#### AVAILABLE RECORDS:
────
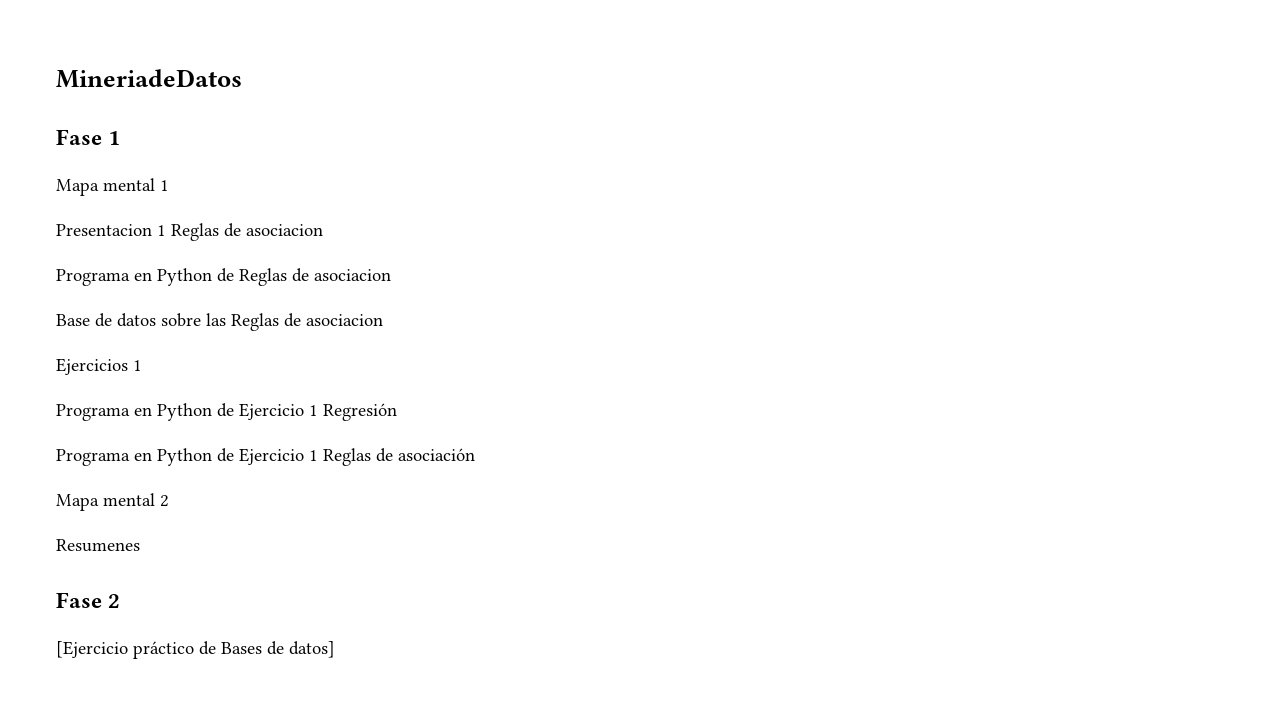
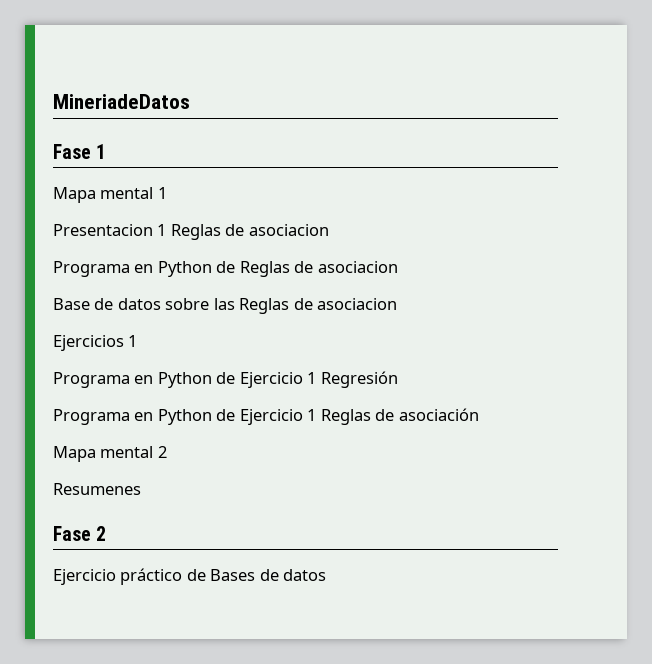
- [Ejercicio práctico de Bases de datos]
+ Ejercicio práctico de Bases de datos

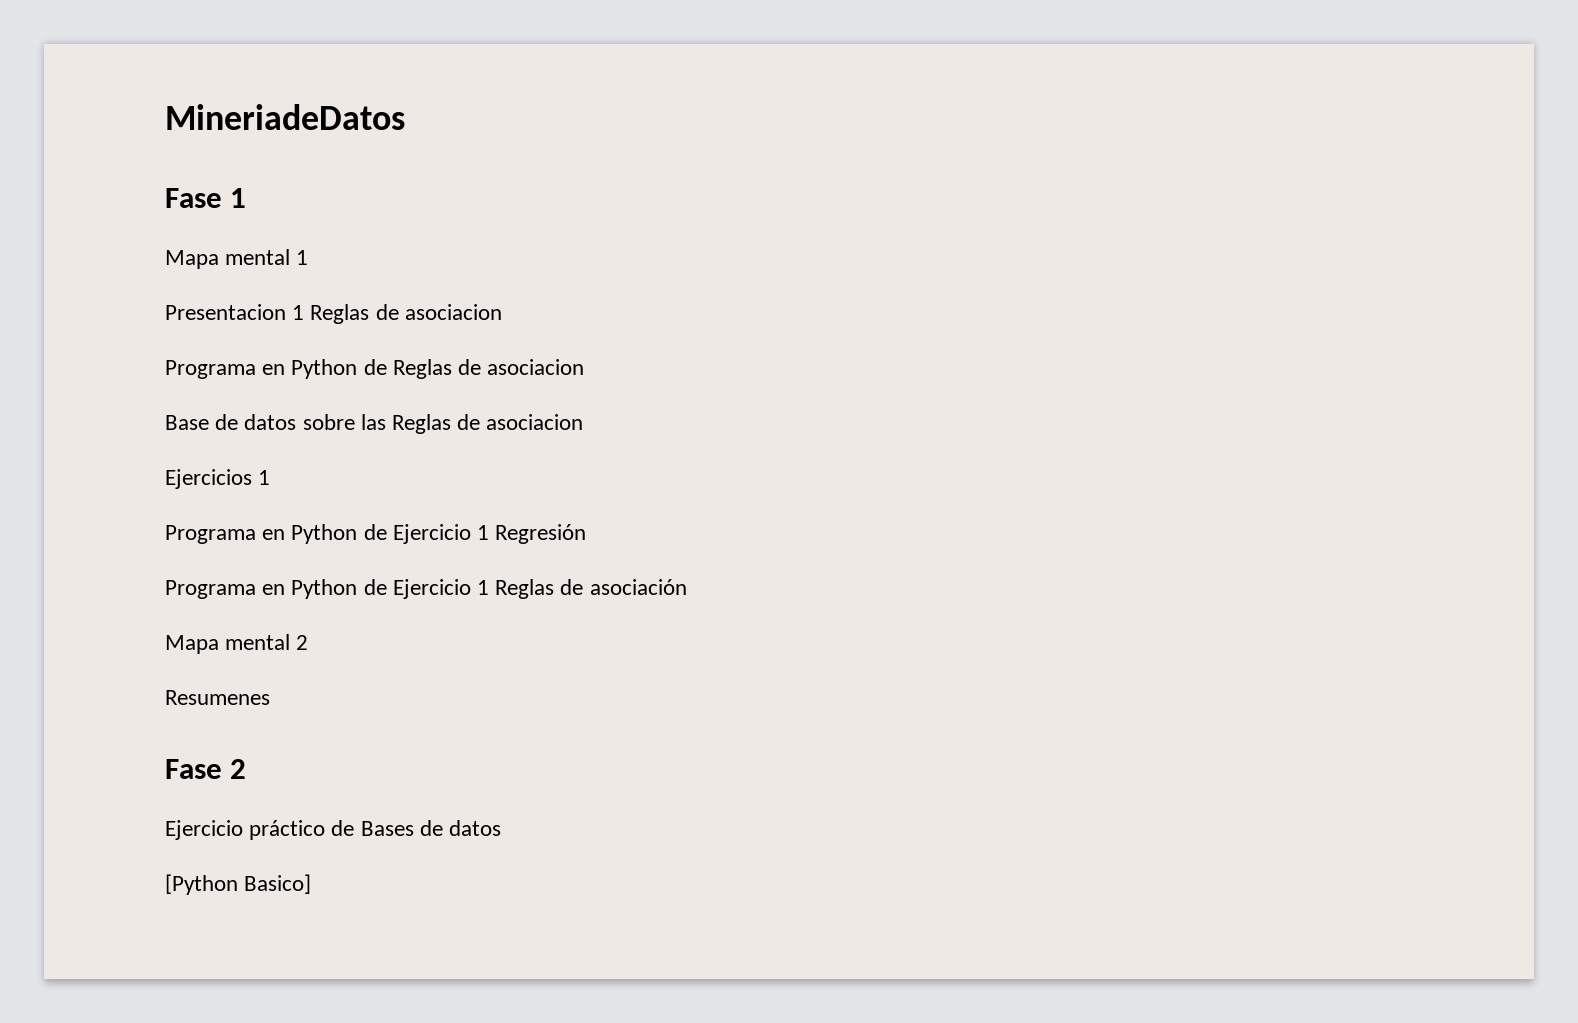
+ [Python Basico]

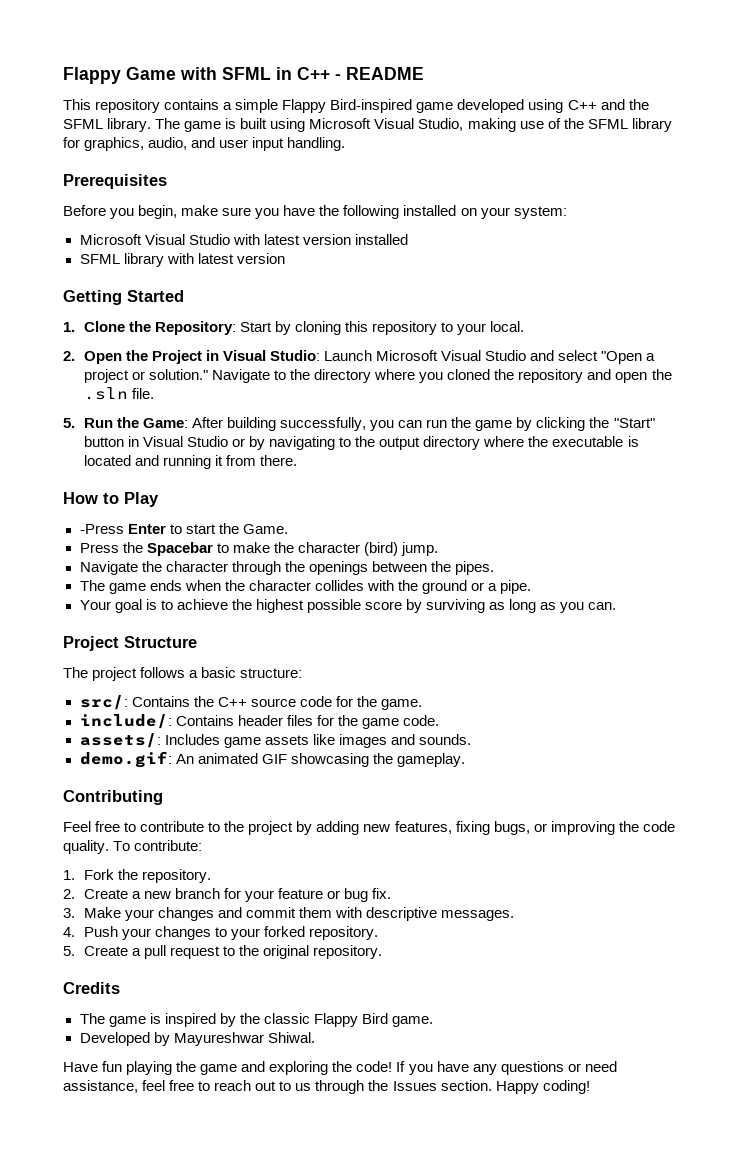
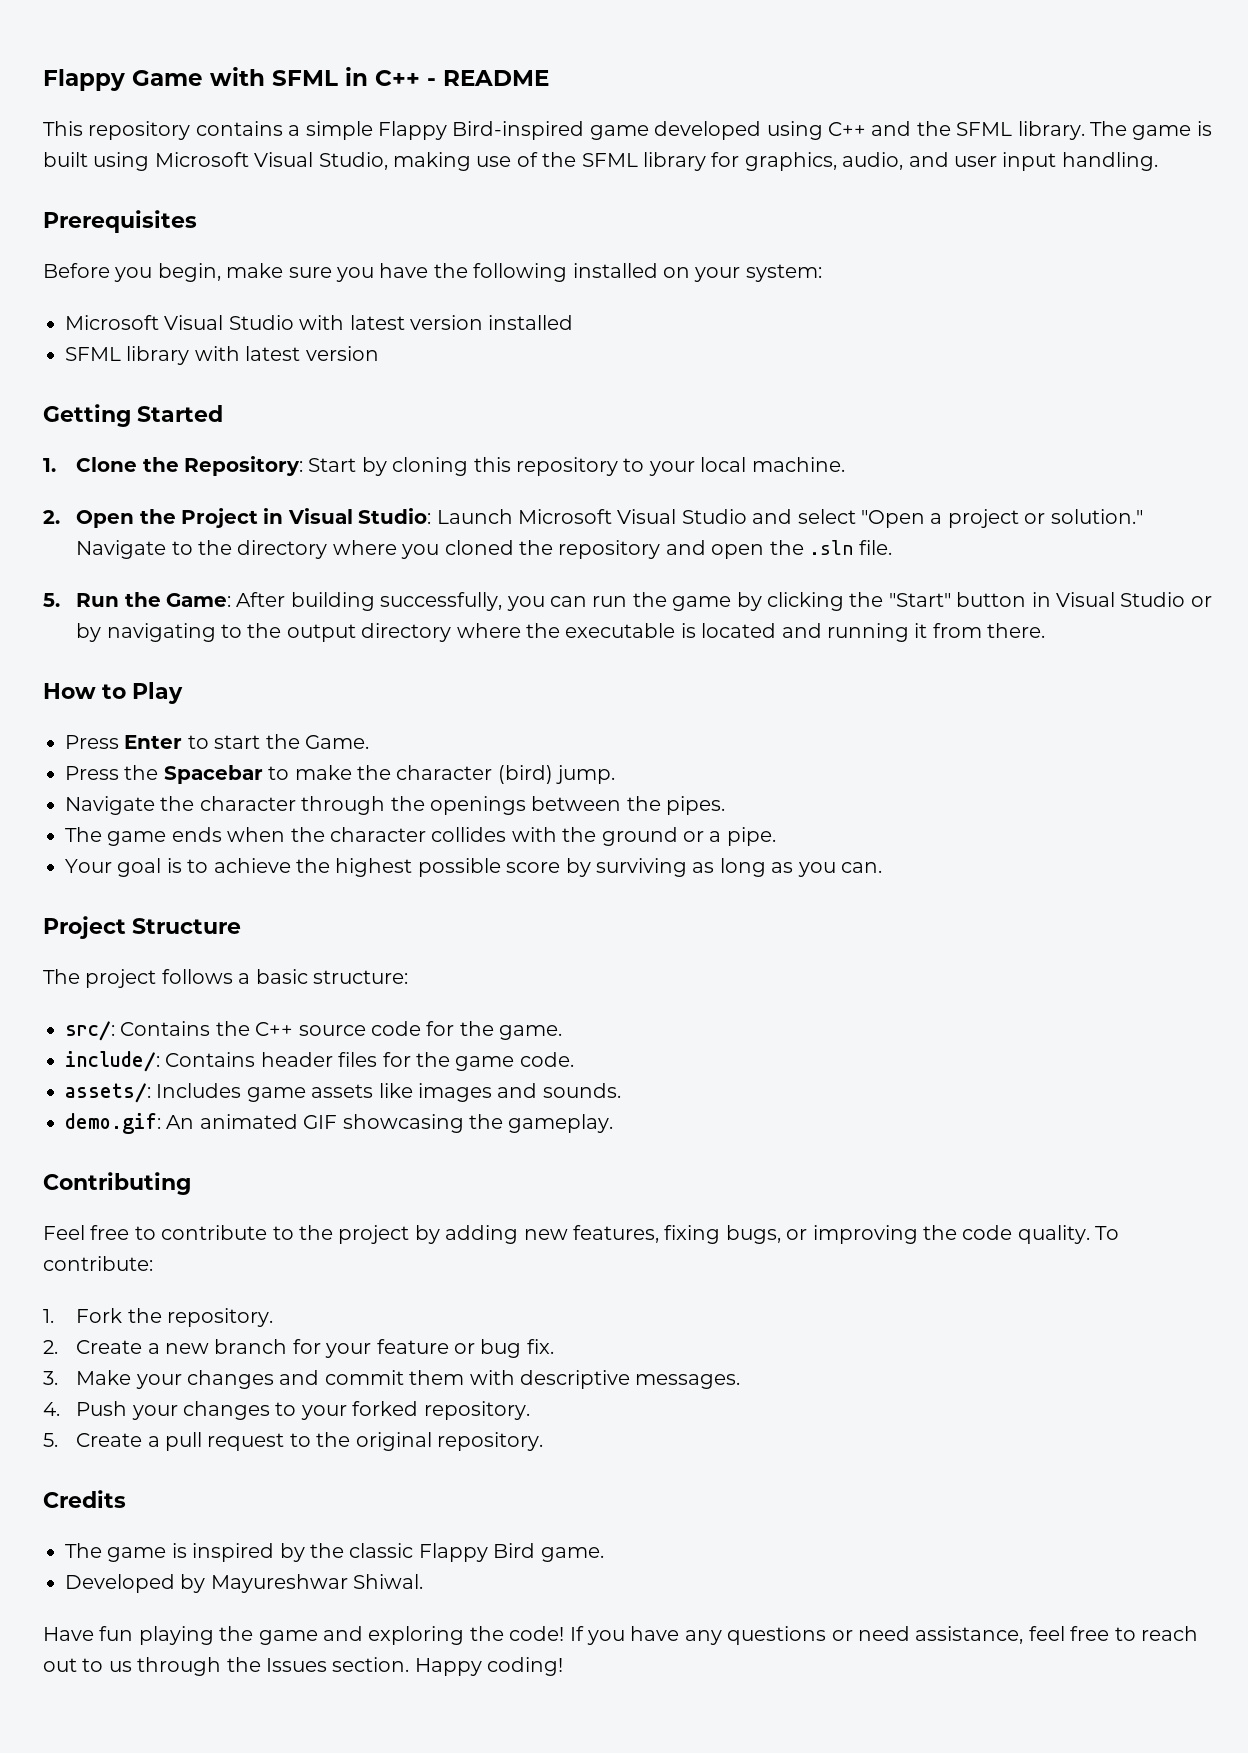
- 1. Clone the Repository: Start by cloning this repository to your local.
+ 1. Clone the Repository: Start by cloning this repository to your local machine.
- -Press Enter to start the Game.
+ Press Enter to start the Game.

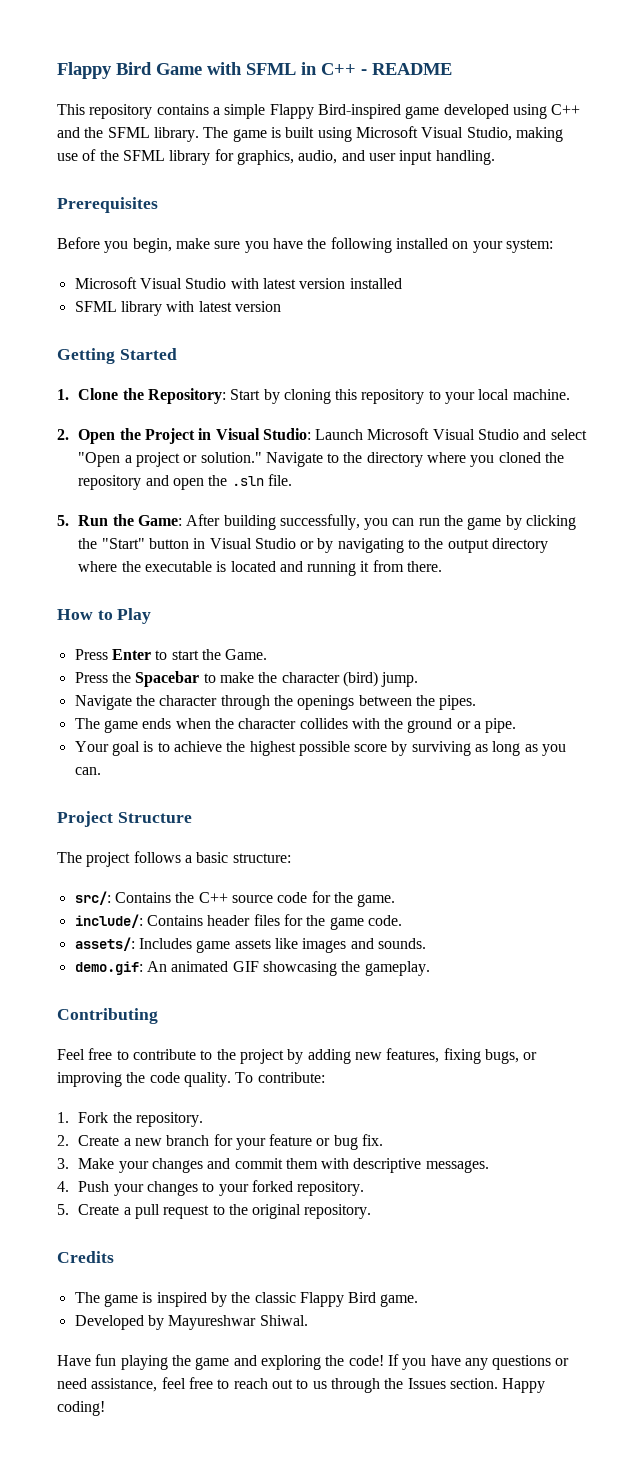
- Flappy Game with SFML in C++ - README
+ Flappy Bird Game with SFML in C++ - README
────
#### WHAT IS EXPECTED:
The answer must consist only of the lines from the beginning of the entries above through the line that holds "- Flappy Game with SFML in C++ - README", reproduced exactly and without pictures.

#### ANSWER TO THE PROBLEM:
- [Ejercicio práctico de Bases de datos]
+ Ejercicio práctico de Bases de datos

+ [Python Basico]

- 1. Clone the Repository: Start by cloning this repository to your local.
+ 1. Clone the Repository: Start by cloning this repository to your local machine.
- -Press Enter to start the Game.
+ Press Enter to start the Game.

- Flappy Game with SFML in C++ - README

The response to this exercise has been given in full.